-- RECORDS FOR THIS EXERCISE follows --

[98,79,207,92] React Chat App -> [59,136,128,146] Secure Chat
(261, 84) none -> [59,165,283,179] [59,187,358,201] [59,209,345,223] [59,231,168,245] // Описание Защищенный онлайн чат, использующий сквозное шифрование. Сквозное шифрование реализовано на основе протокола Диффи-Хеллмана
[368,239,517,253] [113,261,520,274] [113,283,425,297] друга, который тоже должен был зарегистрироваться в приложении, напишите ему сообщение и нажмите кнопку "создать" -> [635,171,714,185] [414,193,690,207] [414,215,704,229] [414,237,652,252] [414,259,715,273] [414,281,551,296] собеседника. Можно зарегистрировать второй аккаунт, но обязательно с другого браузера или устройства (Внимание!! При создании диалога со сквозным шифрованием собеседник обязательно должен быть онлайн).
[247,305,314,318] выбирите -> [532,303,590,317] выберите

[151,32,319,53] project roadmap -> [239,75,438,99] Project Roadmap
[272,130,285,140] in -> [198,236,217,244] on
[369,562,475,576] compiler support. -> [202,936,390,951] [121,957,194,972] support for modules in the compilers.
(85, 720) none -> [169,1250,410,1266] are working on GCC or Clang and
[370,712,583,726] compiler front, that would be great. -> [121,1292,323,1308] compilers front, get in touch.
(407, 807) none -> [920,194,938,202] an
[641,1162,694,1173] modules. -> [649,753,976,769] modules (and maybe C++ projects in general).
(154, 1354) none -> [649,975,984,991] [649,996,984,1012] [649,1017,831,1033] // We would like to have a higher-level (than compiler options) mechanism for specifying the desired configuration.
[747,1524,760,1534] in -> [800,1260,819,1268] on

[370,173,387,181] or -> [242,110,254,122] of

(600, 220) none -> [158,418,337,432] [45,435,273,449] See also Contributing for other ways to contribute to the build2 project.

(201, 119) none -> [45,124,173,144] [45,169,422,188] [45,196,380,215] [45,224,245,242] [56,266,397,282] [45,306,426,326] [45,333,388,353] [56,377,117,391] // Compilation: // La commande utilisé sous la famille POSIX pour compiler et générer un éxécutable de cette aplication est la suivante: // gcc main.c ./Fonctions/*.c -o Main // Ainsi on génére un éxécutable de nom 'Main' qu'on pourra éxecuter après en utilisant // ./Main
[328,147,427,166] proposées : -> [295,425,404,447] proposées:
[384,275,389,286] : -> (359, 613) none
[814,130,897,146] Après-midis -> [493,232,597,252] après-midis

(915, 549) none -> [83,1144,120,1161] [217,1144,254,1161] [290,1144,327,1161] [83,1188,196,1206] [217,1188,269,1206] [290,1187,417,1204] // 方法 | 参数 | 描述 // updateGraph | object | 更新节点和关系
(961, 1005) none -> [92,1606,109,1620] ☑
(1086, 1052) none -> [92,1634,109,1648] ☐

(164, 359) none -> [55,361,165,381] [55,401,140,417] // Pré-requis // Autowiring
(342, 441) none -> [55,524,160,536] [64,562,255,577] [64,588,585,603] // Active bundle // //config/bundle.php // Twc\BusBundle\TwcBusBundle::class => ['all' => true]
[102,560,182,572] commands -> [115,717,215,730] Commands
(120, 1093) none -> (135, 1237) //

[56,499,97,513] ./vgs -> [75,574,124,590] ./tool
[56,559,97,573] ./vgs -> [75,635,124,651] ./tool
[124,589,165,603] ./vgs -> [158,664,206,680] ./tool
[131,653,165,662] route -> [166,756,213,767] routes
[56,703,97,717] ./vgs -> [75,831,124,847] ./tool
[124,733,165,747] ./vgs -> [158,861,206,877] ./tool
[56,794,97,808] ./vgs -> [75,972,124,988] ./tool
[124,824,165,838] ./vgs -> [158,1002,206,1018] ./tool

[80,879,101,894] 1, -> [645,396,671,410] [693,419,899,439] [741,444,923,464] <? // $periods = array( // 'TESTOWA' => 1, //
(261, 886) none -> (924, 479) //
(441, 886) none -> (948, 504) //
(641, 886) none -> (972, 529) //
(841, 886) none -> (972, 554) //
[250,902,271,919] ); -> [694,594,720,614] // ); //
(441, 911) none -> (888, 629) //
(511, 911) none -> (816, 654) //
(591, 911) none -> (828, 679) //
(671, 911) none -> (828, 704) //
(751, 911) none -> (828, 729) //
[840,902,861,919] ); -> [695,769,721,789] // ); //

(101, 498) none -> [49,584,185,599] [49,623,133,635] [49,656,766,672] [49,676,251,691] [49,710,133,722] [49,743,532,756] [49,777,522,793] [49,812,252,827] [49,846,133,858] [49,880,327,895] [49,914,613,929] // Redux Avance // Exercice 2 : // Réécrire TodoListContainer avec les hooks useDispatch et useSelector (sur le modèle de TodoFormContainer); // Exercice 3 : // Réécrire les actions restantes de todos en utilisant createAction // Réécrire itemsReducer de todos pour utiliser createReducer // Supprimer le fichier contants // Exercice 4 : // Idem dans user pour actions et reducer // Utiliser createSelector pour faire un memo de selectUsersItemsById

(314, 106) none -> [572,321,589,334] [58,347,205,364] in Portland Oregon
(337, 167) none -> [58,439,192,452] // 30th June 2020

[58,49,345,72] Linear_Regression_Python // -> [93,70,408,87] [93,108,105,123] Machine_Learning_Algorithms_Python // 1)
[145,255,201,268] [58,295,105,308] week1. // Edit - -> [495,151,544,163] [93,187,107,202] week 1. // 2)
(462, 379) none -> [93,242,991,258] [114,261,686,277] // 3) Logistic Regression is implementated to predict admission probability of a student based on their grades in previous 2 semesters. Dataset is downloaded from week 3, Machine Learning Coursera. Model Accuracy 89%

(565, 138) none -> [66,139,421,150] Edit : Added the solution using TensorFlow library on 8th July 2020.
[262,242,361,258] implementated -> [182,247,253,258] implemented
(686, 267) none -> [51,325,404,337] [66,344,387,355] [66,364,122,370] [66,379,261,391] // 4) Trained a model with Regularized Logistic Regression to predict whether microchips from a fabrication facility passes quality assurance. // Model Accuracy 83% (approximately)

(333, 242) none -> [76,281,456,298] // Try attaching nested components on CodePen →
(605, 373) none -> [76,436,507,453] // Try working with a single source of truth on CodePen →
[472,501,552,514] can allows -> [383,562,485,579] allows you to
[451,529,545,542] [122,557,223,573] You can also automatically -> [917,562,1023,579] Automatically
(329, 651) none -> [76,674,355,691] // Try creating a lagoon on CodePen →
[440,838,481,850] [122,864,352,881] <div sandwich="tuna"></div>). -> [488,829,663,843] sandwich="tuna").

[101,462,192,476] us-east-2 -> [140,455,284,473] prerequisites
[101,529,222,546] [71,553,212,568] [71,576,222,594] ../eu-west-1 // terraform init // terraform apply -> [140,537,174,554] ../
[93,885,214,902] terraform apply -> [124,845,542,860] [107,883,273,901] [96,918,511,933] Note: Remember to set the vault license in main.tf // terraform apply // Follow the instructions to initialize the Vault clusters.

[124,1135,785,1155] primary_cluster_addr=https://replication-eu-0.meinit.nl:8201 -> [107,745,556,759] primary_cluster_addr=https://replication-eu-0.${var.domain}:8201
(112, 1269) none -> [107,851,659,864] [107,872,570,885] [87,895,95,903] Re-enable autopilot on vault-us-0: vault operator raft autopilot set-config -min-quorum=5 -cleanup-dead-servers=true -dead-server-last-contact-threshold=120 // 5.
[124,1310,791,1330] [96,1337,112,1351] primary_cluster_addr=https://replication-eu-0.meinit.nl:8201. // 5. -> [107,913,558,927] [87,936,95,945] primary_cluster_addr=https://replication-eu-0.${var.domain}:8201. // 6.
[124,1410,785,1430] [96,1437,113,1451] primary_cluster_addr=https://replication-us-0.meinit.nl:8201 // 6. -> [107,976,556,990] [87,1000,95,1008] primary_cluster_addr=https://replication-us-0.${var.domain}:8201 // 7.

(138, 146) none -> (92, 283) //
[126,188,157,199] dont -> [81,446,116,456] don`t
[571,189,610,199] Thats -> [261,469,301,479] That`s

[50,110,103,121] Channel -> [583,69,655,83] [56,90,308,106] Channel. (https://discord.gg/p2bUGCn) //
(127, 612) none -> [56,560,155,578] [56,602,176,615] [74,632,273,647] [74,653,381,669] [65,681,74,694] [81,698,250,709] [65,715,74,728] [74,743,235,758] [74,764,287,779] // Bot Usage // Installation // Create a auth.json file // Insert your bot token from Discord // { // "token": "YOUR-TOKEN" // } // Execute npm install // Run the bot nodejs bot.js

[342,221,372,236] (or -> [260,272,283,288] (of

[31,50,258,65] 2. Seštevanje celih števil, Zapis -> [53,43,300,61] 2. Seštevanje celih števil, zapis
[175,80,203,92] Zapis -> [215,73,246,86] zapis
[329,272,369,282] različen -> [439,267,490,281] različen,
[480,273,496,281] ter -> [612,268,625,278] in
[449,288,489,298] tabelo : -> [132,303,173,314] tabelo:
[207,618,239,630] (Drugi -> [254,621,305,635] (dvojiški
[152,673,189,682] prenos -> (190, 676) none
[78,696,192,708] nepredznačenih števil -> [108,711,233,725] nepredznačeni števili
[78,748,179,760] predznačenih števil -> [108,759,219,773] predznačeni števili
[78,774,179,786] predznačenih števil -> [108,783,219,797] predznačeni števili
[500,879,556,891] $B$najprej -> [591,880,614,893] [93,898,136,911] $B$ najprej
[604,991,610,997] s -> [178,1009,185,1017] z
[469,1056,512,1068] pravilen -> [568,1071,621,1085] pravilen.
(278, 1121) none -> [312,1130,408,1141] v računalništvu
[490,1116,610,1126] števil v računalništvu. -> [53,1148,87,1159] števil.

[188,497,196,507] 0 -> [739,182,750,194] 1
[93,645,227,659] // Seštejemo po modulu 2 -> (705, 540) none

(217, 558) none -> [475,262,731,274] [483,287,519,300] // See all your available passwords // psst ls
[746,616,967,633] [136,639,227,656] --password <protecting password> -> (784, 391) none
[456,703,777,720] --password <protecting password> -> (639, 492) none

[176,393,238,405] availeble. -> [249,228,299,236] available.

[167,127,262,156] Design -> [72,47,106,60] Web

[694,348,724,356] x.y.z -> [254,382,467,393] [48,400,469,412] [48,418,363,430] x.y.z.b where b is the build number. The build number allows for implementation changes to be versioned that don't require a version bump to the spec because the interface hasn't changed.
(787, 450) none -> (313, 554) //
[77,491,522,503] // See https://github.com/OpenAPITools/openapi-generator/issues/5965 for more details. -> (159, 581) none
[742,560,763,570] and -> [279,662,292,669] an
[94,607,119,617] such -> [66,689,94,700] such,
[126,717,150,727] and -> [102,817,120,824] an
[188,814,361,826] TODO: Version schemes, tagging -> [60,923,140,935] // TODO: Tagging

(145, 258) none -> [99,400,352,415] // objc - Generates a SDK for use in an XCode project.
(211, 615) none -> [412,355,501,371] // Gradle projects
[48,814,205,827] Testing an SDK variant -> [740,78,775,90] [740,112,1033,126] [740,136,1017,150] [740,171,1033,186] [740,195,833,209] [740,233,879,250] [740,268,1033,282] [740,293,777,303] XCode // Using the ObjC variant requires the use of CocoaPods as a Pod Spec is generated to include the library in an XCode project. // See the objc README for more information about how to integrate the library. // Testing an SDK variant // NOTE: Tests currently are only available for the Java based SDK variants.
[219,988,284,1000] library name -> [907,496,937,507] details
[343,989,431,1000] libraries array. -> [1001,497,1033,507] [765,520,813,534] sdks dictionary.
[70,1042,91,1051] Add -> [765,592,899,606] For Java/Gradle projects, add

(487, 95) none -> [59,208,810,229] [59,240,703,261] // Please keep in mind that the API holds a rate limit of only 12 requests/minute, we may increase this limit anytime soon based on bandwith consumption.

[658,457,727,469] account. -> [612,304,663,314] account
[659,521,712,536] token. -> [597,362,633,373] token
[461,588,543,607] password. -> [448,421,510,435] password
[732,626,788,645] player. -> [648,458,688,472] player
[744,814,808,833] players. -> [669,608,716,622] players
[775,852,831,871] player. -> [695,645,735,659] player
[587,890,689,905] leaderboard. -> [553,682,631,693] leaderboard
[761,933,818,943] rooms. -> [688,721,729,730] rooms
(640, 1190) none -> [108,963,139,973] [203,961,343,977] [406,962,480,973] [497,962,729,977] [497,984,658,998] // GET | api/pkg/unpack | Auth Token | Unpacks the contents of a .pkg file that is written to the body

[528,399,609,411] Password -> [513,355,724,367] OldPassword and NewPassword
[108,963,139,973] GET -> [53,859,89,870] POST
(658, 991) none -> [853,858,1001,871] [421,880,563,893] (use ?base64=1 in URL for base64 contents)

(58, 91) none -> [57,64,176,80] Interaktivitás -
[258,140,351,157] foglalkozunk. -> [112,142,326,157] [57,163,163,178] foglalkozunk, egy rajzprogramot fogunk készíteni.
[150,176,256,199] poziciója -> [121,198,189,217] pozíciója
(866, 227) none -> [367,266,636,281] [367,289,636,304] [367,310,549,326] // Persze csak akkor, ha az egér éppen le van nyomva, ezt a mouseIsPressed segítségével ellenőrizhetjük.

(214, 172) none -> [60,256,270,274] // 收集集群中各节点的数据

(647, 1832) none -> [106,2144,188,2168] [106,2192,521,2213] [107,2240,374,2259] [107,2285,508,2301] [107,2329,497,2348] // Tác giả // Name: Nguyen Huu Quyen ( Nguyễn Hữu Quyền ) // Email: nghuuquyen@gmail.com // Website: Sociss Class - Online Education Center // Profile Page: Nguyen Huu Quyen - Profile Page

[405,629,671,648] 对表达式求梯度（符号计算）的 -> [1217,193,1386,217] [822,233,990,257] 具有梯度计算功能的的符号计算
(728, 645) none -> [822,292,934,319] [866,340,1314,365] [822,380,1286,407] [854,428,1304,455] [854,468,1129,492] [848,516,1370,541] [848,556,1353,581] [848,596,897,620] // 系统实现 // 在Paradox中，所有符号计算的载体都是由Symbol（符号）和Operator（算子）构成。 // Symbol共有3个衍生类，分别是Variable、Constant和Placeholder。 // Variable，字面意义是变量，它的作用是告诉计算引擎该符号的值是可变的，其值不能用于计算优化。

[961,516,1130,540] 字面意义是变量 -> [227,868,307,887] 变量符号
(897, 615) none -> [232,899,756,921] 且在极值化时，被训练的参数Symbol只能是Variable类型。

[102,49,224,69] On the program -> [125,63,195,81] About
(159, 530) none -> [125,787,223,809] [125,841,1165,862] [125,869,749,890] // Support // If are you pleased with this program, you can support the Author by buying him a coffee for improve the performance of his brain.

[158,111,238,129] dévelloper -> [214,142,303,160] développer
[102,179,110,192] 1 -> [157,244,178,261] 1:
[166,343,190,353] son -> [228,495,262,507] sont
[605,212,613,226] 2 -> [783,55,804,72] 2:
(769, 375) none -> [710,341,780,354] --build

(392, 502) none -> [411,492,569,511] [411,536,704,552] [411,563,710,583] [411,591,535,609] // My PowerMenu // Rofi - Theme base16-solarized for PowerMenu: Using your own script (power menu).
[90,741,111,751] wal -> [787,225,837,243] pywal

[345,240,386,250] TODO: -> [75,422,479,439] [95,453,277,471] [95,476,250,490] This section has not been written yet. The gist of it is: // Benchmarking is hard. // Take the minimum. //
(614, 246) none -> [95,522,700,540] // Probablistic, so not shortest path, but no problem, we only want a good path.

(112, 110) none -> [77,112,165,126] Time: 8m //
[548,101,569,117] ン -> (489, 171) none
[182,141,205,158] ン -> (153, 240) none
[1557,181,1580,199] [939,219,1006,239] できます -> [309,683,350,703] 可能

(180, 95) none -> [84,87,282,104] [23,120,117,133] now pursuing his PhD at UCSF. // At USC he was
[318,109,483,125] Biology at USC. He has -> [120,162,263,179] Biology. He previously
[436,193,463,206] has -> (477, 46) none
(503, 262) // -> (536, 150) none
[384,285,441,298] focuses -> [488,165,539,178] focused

-- RECORDS FOR THIS EXERCISE concluded --

EXERCISE OBJECTIVE |
If a line in the records above contains "compiler", copy that line.

SOLUTION |
[369,562,475,576] compiler support. -> [202,936,390,951] [121,957,194,972] support for modules in the compilers.
[370,712,583,726] compiler front, that would be great. -> [121,1292,323,1308] compilers front, get in touch.
(154, 1354) none -> [649,975,984,991] [649,996,984,1012] [649,1017,831,1033] // We would like to have a higher-level (than compiler options) mechanism for specifying the desired configuration.
(201, 119) none -> [45,124,173,144] [45,169,422,188] [45,196,380,215] [45,224,245,242] [56,266,397,282] [45,306,426,326] [45,333,388,353] [56,377,117,391] // Compilation: // La commande utilisé sous la famille POSIX pour compiler et générer un éxécutable de cette aplication est la suivante: // gcc main.c ./Fonctions/*.c -o Main // Ainsi on génére un éxécutable de nom 'Main' qu'on pourra éxecuter après en utilisant // ./Main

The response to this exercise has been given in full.